(Beginning of INFORMATION SHOWN)

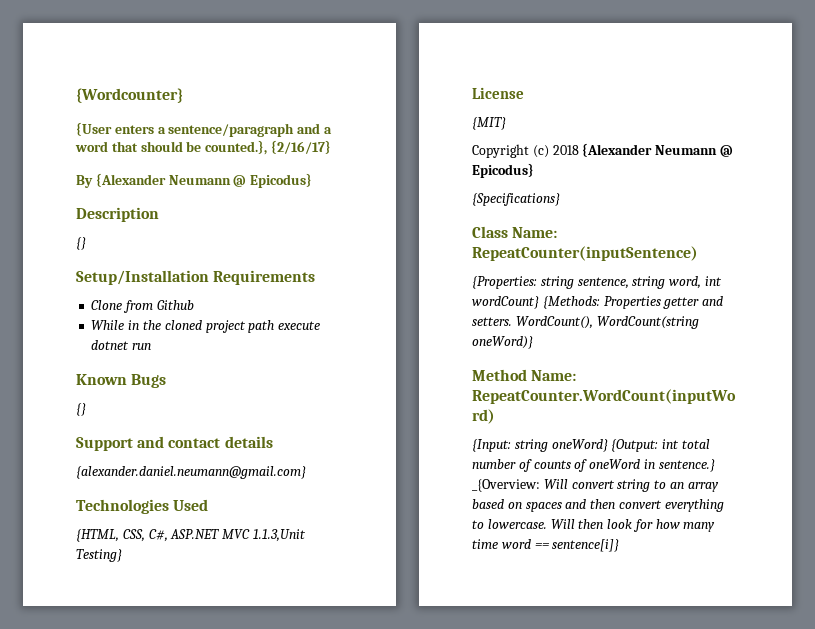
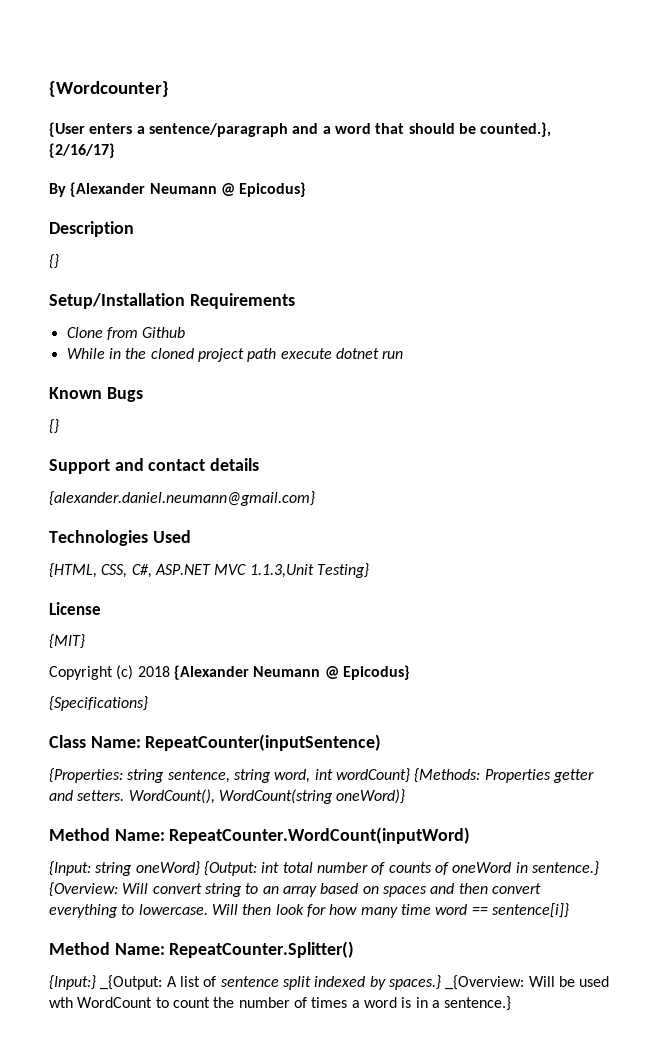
[472,479,540,492] _{Overview: -> [49,882,118,897] {Overview:
(620, 545) none -> [49,941,355,958] [49,975,610,990] [49,996,512,1011] // Method Name: RepeatCounter.Splitter() // {Input:} _{Output: A list of sentence split indexed by spaces.} _{Overview: Will be used wth WordCount to count the number of times a word is in a sentence.}

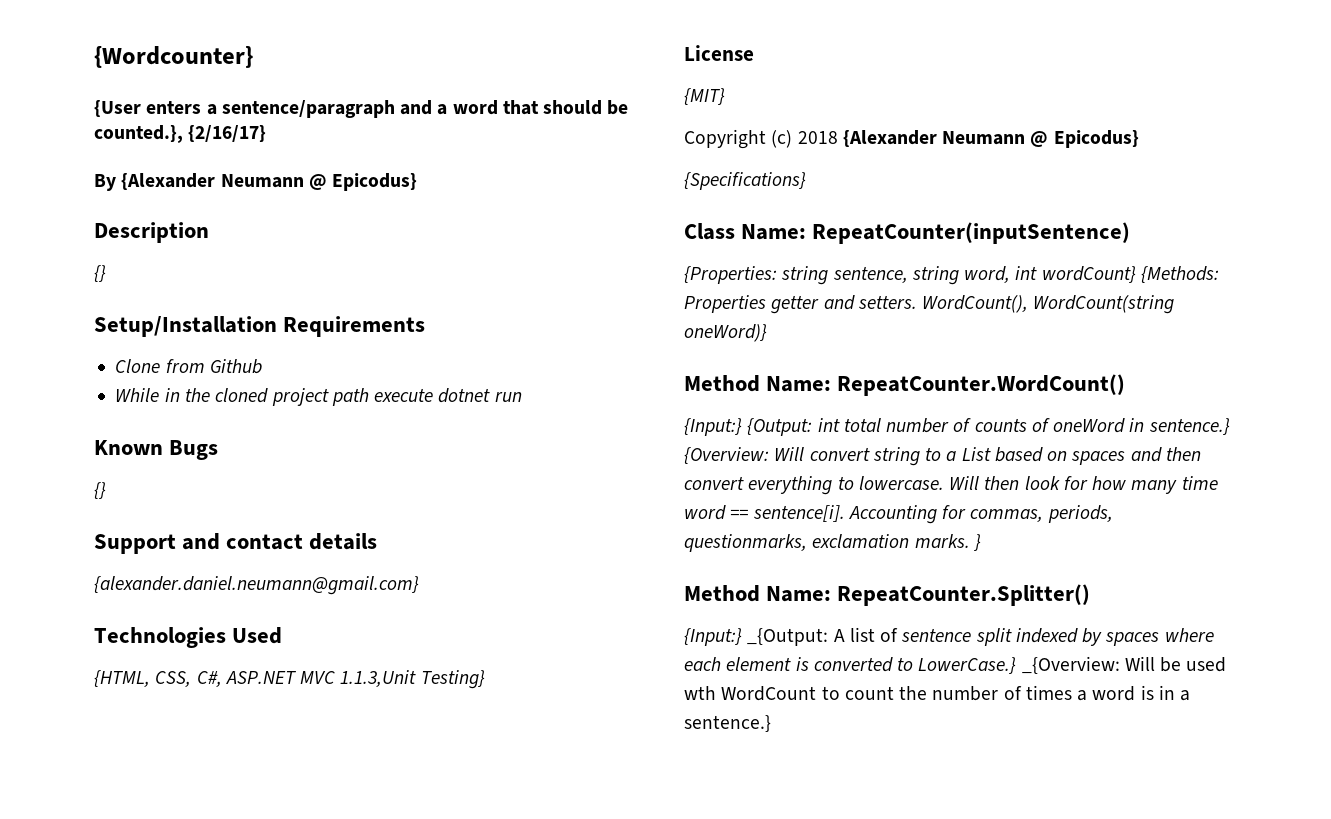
[169,827,471,844] [49,861,200,876] RepeatCounter.WordCount(inputWord) // {Input: string oneWord} -> [837,374,1126,396] [684,418,742,436] RepeatCounter.WordCount() // {Input:}
[262,886,317,897] an array -> [946,447,991,461] a List
[491,903,569,918] sentence[i]} -> [752,505,1113,524] [684,534,981,552] sentence[i]. Accounting for commas, periods, questionmarks, exclamation marks. }
[388,975,441,990] spaces.} -> [1105,628,1214,646] [684,657,1017,674] spaces where each element is converted to LowerCase.}

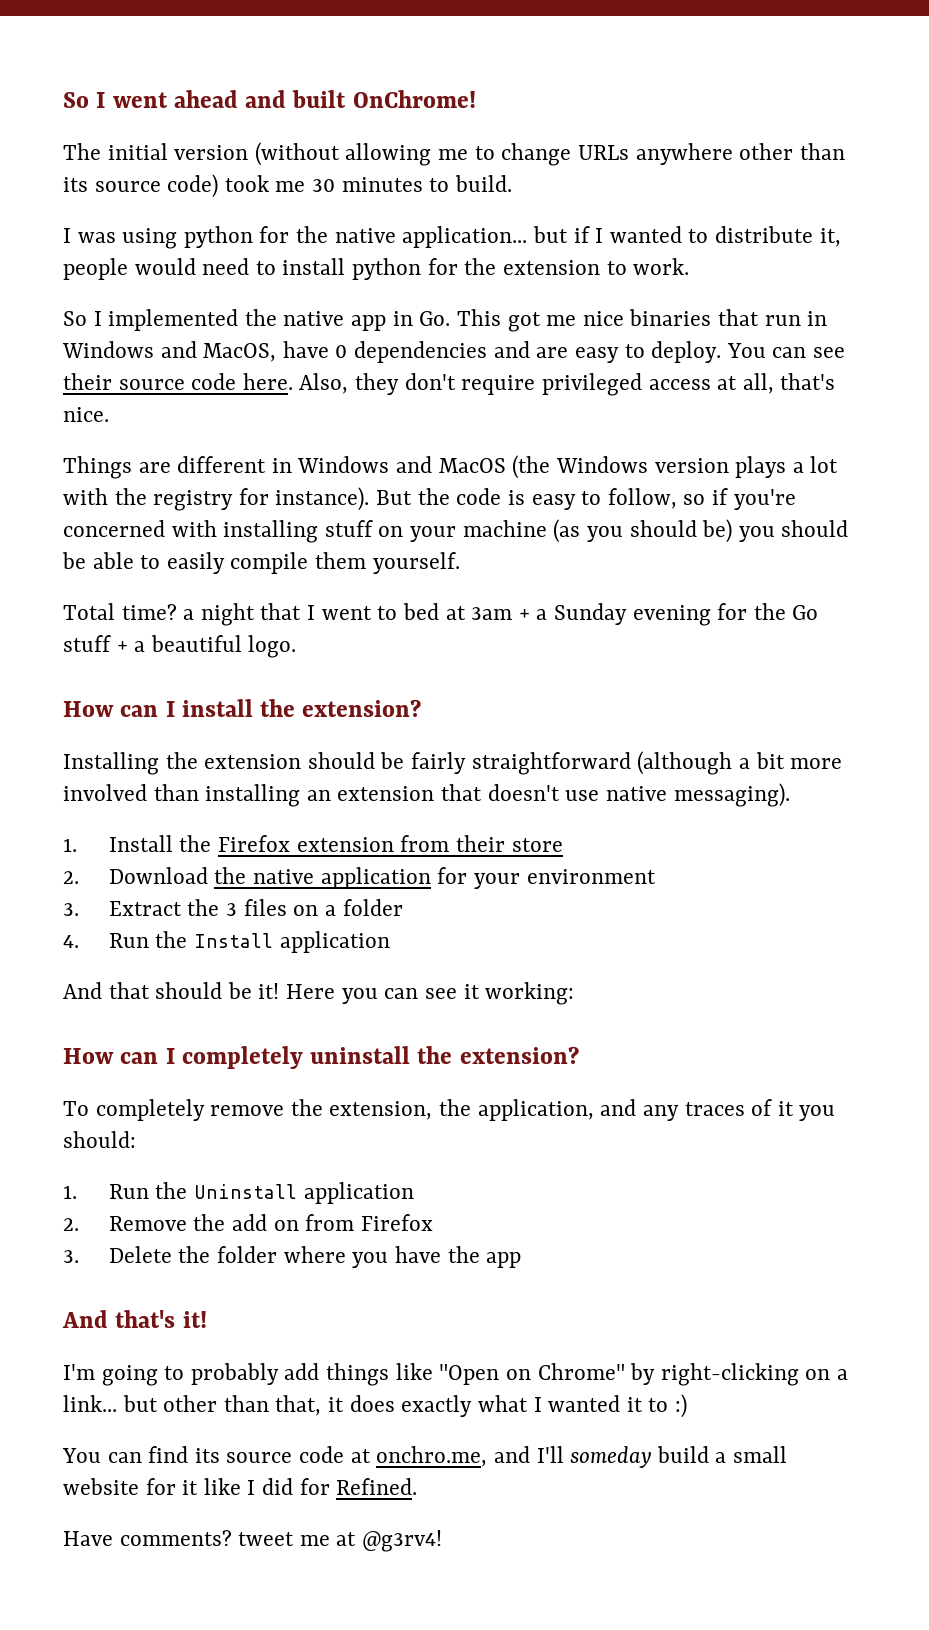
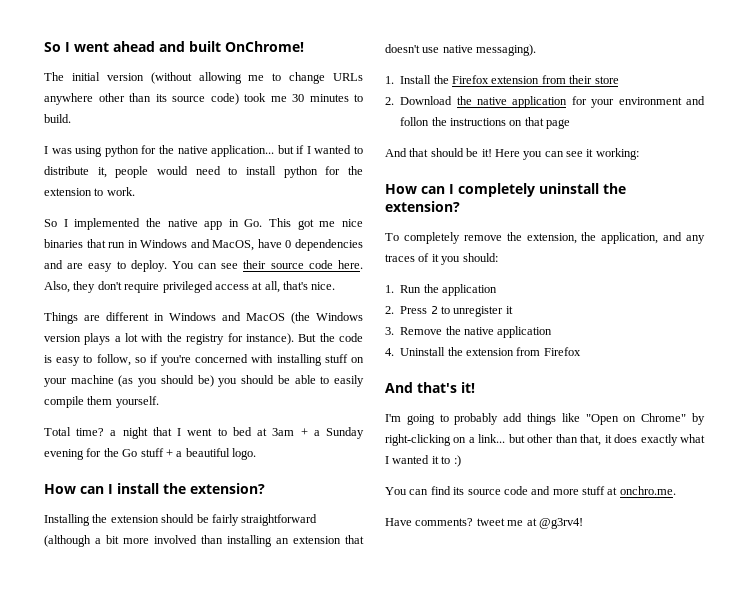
[63,899,403,916] [63,931,390,953] // 3. Extract the 3 files on a folder // 4. Run the Install application -> [686,96,705,105] [400,117,571,129] and follon the instructions on that page
[194,1184,298,1199] Uninstall -> (439, 288) none
[108,1214,433,1231] [63,1246,522,1268] Remove the add on from Firefox // 3. Delete the folder where you have the app -> [400,306,513,317] [385,326,553,338] [385,347,581,356] Press 2 to unregister it // 3. Remove the native application // 4. Uninstall the extension from Firefox
[350,1446,787,1468] [63,1478,418,1495] at onchro.me, and I'll someday build a small website for it like I did for Refined. -> [531,486,676,495] and more stuff at onchro.me.

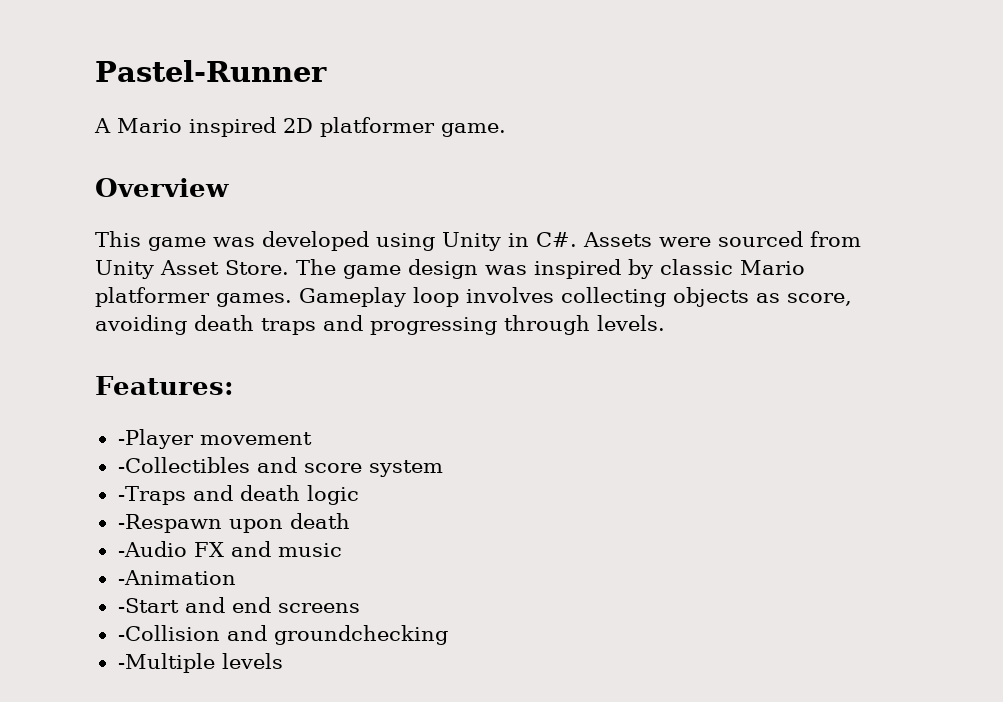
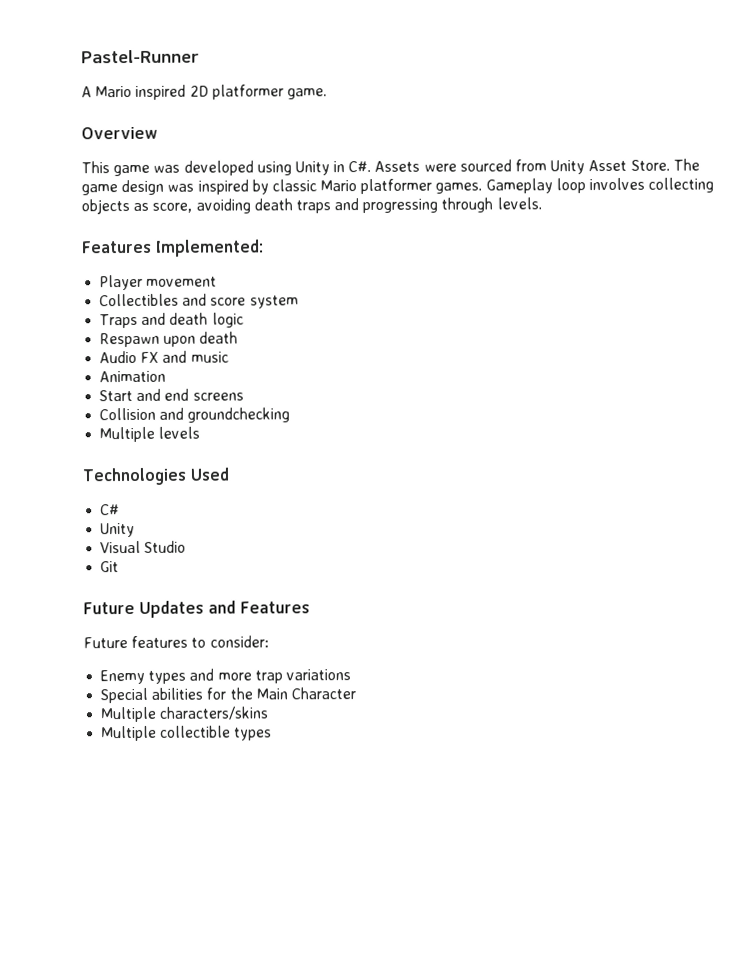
[95,376,234,395] [117,429,194,449] Features: // -Player -> [81,239,264,257] [99,274,144,291] Features Implemented: // Player
[117,457,250,473] -Collectibles -> [99,293,180,307] Collectibles
[117,486,186,505] -Traps -> [99,313,139,329] Traps
[117,514,222,533] -Respawn -> [99,332,161,348] Respawn
[117,541,187,557] -Audio -> [99,350,138,364] Audio
[117,570,236,585] [117,598,179,613] -Animation // -Start -> [99,370,167,383] [99,389,134,402] Animation // Start
[117,625,220,641] -Collision -> [99,407,157,421] Collision
[117,653,215,673] -Multiple -> [99,426,156,443] Multiple
(283, 661) none -> [82,467,230,486] [100,504,121,516] [100,522,136,538] [100,540,187,554] [100,561,120,573] [83,600,310,618] [83,635,269,649] [100,668,351,685] [100,687,356,704] [100,706,270,723] [101,725,273,742] // Technologies Used // C# // Unity // Visual Studio // Git // Future Updates and Features // Future features to consider: // Enemy types and more trap variations // Special abilities for the Main Character // Multiple characters/skins // Multiple collectible types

(End of INFORMATION SHOWN)

Your answer should be every line above, written out exactly, with no pictures.

* [RESULT BELOW]
[472,479,540,492] _{Overview: -> [49,882,118,897] {Overview:
(620, 545) none -> [49,941,355,958] [49,975,610,990] [49,996,512,1011] // Method Name: RepeatCounter.Splitter() // {Input:} _{Output: A list of sentence split indexed by spaces.} _{Overview: Will be used wth WordCount to count the number of times a word is in a sentence.}

[169,827,471,844] [49,861,200,876] RepeatCounter.WordCount(inputWord) // {Input: string oneWord} -> [837,374,1126,396] [684,418,742,436] RepeatCounter.WordCount() // {Input:}
[262,886,317,897] an array -> [946,447,991,461] a List
[491,903,569,918] sentence[i]} -> [752,505,1113,524] [684,534,981,552] sentence[i]. Accounting for commas, periods, questionmarks, exclamation marks. }
[388,975,441,990] spaces.} -> [1105,628,1214,646] [684,657,1017,674] spaces where each element is converted to LowerCase.}

[63,899,403,916] [63,931,390,953] // 3. Extract the 3 files on a folder // 4. Run the Install application -> [686,96,705,105] [400,117,571,129] and follon the instructions on that page
[194,1184,298,1199] Uninstall -> (439, 288) none
[108,1214,433,1231] [63,1246,522,1268] Remove the add on from Firefox // 3. Delete the folder where you have the app -> [400,306,513,317] [385,326,553,338] [385,347,581,356] Press 2 to unregister it // 3. Remove the native application // 4. Uninstall the extension from Firefox
[350,1446,787,1468] [63,1478,418,1495] at onchro.me, and I'll someday build a small website for it like I did for Refined. -> [531,486,676,495] and more stuff at onchro.me.

[95,376,234,395] [117,429,194,449] Features: // -Player -> [81,239,264,257] [99,274,144,291] Features Implemented: // Player
[117,457,250,473] -Collectibles -> [99,293,180,307] Collectibles
[117,486,186,505] -Traps -> [99,313,139,329] Traps
[117,514,222,533] -Respawn -> [99,332,161,348] Respawn
[117,541,187,557] -Audio -> [99,350,138,364] Audio
[117,570,236,585] [117,598,179,613] -Animation // -Start -> [99,370,167,383] [99,389,134,402] Animation // Start
[117,625,220,641] -Collision -> [99,407,157,421] Collision
[117,653,215,673] -Multiple -> [99,426,156,443] Multiple
(283, 661) none -> [82,467,230,486] [100,504,121,516] [100,522,136,538] [100,540,187,554] [100,561,120,573] [83,600,310,618] [83,635,269,649] [100,668,351,685] [100,687,356,704] [100,706,270,723] [101,725,273,742] // Technologies Used // C# // Unity // Visual Studio // Git // Future Updates and Features // Future features to consider: // Enemy types and more trap variations // Special abilities for the Main Character // Multiple characters/skins // Multiple collectible types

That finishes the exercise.